What NBC's 'The Office' Gets Right

I'm an addict of NBC's wide-open comedy The Office, currently in reruns thanks to the Writers Guild strike. Based on a British series of the same name, the mockumentary introduces viewers to Dunder Mifflin, a paper supply company, and her incompetent workers. Enter: 1,001 awkward silences.

Dysfunctional relationships rule, as in so much comedy, but The Office's Michael Scott (Steve Carrell), the self-praising Scranton regional manager, and imbecile, is also likely to upset hypersensitive Democrats. For one thing, he likes insensitive jokes.

Then there's Dwight Schrute, the pasty white, paranoid would-be self-praising assistant to the regional manager. In fact, they all have issues at Dunder Mifflin. Or, "challenges."

For example Oscar, the gay Latino who skips work for shopping trips. And because this show offends the thought police, there's even an annoyingly loud and vapid Indian character, Kelly. Meredith the single mother/drunken sex addict/bad parent drinks at work, while another lies and steals. In the process, political correctness, among many other human foibles, comes in for ridicule.

The following is a sample of the comic genius of Season 1:    

#1. The Latino Joke

Michael to Oscar, the Latino: "Let me ask you, is there a term besides 'Mexican' that you prefer? Something less offensive?"

#2. The Skin Curious Joke

Michael: "Why don't we go around, and everybody... everybody say a race that you are attracted to sexually. I will go last."         

Dwight: "I have two: White and Indian."

#3. The Arab Joke       

Michael (referring to race role-playing exercise): "You'll notice, I didn't have anybody being Arab. I thought that would be too explosive, uh, no pun intended. But I just thought, 'too soon' for Arabs, maybe next year. You know, the ball's in their court."

#4. The Gay Joke

Dwight (referring to the role-playing exercise): "Can we steer away from gay people? I'm sorry it's an orientation not a race. Plus, a lot of other races are intolerant of gays, so paradox..."

#5. The Interracial Joke

Michael: "Incest is bad; racism is bad. ...the more we can encourage interracial dating as a society, the further away we get from incest. Literally."

#6. The Indigenous Joke

Michael (at a Diversity Day workshop): "I'm also part Native American Indian."
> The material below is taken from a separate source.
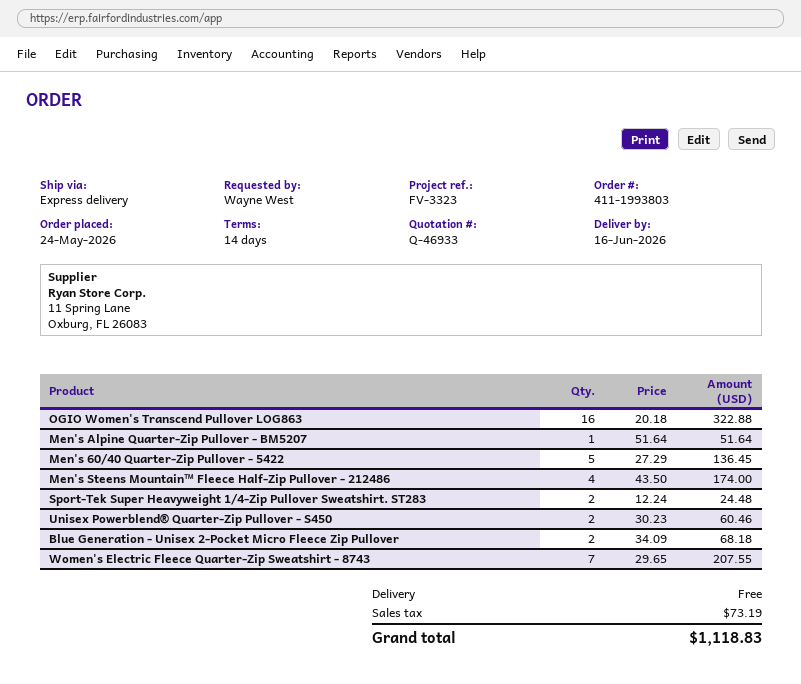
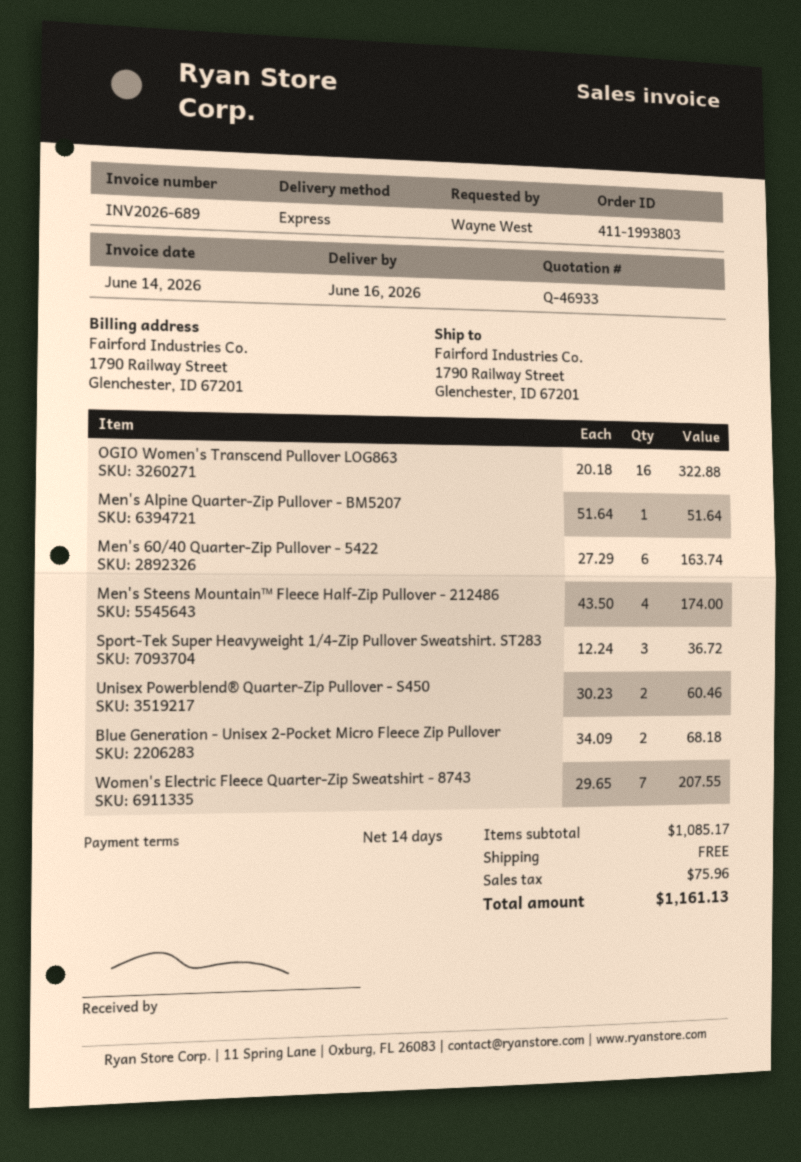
Men's 60/40 Quarter-Zip Pullover - 5422: 5 x 27.29 = 136.45 -> 6 x 27.29 = 163.74
Sport-Tek Super Heavyweight 1/4-Zip Pullover Sweatshirt. ST283: 2 x 12.24 = 24.48 -> 3 x 12.24 = 36.72
tax: 73.19 -> 75.96
total: 1118.83 -> 1161.13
Oscar: "What part Native American?"

Michael: "Two-fifteenths."

Oscar: "That fraction doesn't make any sense."

Michael: "Well you know its kind of hard for me to talk about... there's suffering."

#7. The Aussie Joke

Dwight: "Uh... Outback Steakhouse! I'm Australian mate!"

#8. The "I'm PC Too" Joke

Toby: "We're not all gonna sit in a circle Indian style, are we?"

Michael: "Get out. No this is not a joke. It was offensive and lame, so double offensive. This is an environment of welcoming and you should just get the hell out of here."

#9. The Hillary Joke

Michael: "I call her 'Hillary Rodham Clinton'... not to her face. Well not because I'm scared of her. Because I'm not. But yeah..."

#10. The Race Joke  

Michael Scott: "How come Chris Rock can do a routine and everybody finds it hilarious - and ground breaking. Then, I do the exact same routine -- same comedic timing - and people file a complaint to corporate. Is it because I'm white - and Chris is black?"     

Notably, the last quote doesn't appear on NBC's website for some reason -- but is on the first season's DVD. And, there you have it. All the seasons consistently mock America's "Diversity Day" culture.

NBC's The Office, is that great rarity: a show with the balls and wit to consistently target all members of society. Or, humanity. Yes, even Hillary Clinton is a target, which is most refreshing in a land of repetitive Bush jokes.

In today's generic TV culture, the culturally incorrect man is the star jerk. Sometimes, he is the devil. In The Office, by way of contrast, at least Michael Scott is a likable jerk. Furthermore, the viewer can sympathize with the politically correct pressures he is under.

It may be junk food, stupid sensitivity workshops, or reverse sexism, but all of Dunder Mifflin's workers find their own coping mechanisms. For instance, Michael likes his dirty jokes -- and yet, he's most annoying when he tries too hard to be politically correct. 

Best of all, The Office is a sharp snapshot of work in the age of antiseptic values.